Nitrogen management continues to be difficult due to transformations of nitrogen fertilizers that are possible when applied to soil and the uncertainties of weather (Cabrera et al., 2008). Nitrogen (N) fertilizer in the form of urea is subject to ammonia volatilization through the activity of the urease enzyme found ubiquitously in soil (Kissel et al., 2008). Nitrate fertilizer is subject to leaching (Randall et al., 2008) or denitrification (Coyne, 2008), depending on the water content of the soil and water movement through the soil. Ammonium forms of N can be fixed (Kissel et al., 2008) or transformed to nitrate through the activities of specific soil bacteria (Norton, 2008). Because of these and other processes, nitrogen use efficiency is low.
Nitrogen often is applied to crops in the north-central region of the U.S. before planting. During the first four to six weeks after planting, corn will require only about 5 percent of the N applied. The following two to four weeks of growth require a large proportion of the total seasonal N requirement.
In winter wheat, very low levels of N are required for overwintering. However, once wheat breaks dormancy, a large proportion of N is required during the next few weeks. In spring wheat, a small of amount of N is required to establish the crop during the first two to four weeks after seeding; however, most of the remaining N is required during the next 30 days.
To address some of the delayed N requirement issues of winter wheat, much of the crop is top-dressed in the spring. In corn, some growers use side-dress applications; however, spring preplant application is most common, with fall application preferred by growers in some Northern states. In spring wheat in the northern Plains, some post-N applications are made.
Because of the lack of rain during the growing season in many years, post-N applications as a source of most of the N requirement are discouraged except under irrigation. To increase nitrogen use efficiency and thereby increase yields or decrease N rates, a number of products have been developed to delay an N transformation process so that the period of time in which the N source is available for uptake is closer to the time the crop needs the available N.
The compound that most consistently has decreased urea volatilization when mixed with urea or urea-ammonium nitrate solutions is NBPT (N-(n-butyl) thiophos-phoric acid triamide). NBPT is marketed as Agrotain (Agrotain International LLC). The mechanism for NBPT is to lock onto the urease enzyme-binding sites, preventing the enzyme from reacting to the urease (Manunza et al., 1999). Agrotain has at least two possible uses in crop production: One is to protect against seed injury for growers, especially in the northern Plains, who apply urea with small-grain seed at planting. Use of Agrotain has increased the rate of urea that can be applied safely with small-grain seed in some studies.
Agrotain also decreases the rate of ammonia volatilization from urea applied to the surface as dry urea or urea-ammonium nitrate solutions (Brouder, 1996. Ammonia volatilization losses from urea at Brandon, Manitoba, decreased from 40 milligrams (mg) to 2 mg and from 88 mg to 12 mg with Agrotain in two separate studies for a seven-day period after application (Grant, 2004).

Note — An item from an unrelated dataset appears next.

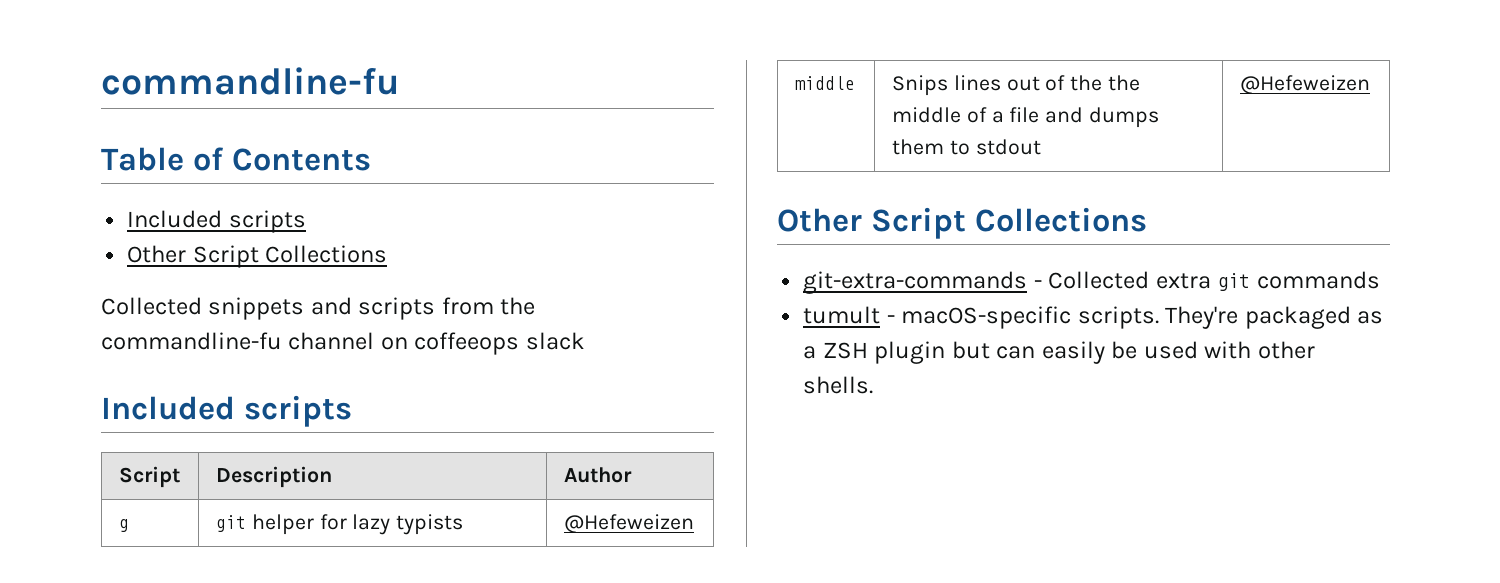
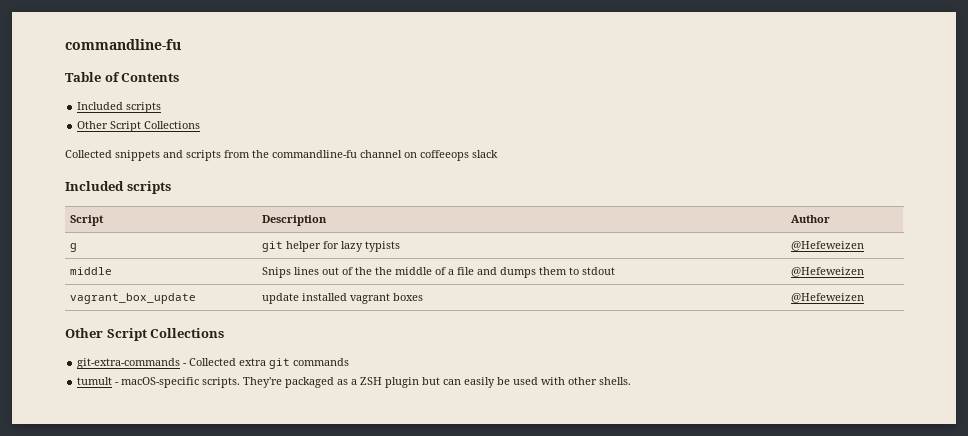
(1370, 84) none -> [69,293,196,304] [261,293,423,304] [790,293,864,303] // vagrant_box_update | update installed vagrant boxes | @Hefeweizen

In a recent Kansas study (Weber and Mengel, 2009), urea was applied in three site-years to the soil surface after corn emergence using a number of nitrogen-extending additives, including Agrotain. The Agrotain treatment was superior to urea alone by 25 bushels per acre in one of the three site-years. The two locations that received significant rainfall immediately following applications did not receive a yield benefit from the Agrotain treatment. In sorghum, urea + Agrotain and urea + SuperU were 11 and 12 bushels per acre, respectively, greater in yield than with urea broadcast alone (Weber et al., 2009a). At two drier locations, no yield differences occurred between urea + Agrotain and urea alone.
A 14-year study in southern Illinois (Ebelhar et al., 2010) showed a 3-bushel corn yield advantage of urea + Agrotain compared with urea broadcast in conventional till surface and incorporated during 12 years of treatments. In no-till, urea + Agrotain held an 11 bushel/acre advantage over urea surface applied during four years of treatments. Similar results were demonstration by Varsa etal 1995.
In Kentucky, 50 pounds of N/acre was applied preplant to all corn plots (Schwab and Murdock, 2009). Side-dress applications of urea and UAN with several additives or formulations were applied to the soil surface at the six-leaf stage. Higher yields than urea alone were achieved with urea + Agrotain and SuperU. Higher yields than UAN alone were achieved with UAN + Agrotain and UAN + Agrotain Plus (combination of NBPT and DCD formulated for use with UAN).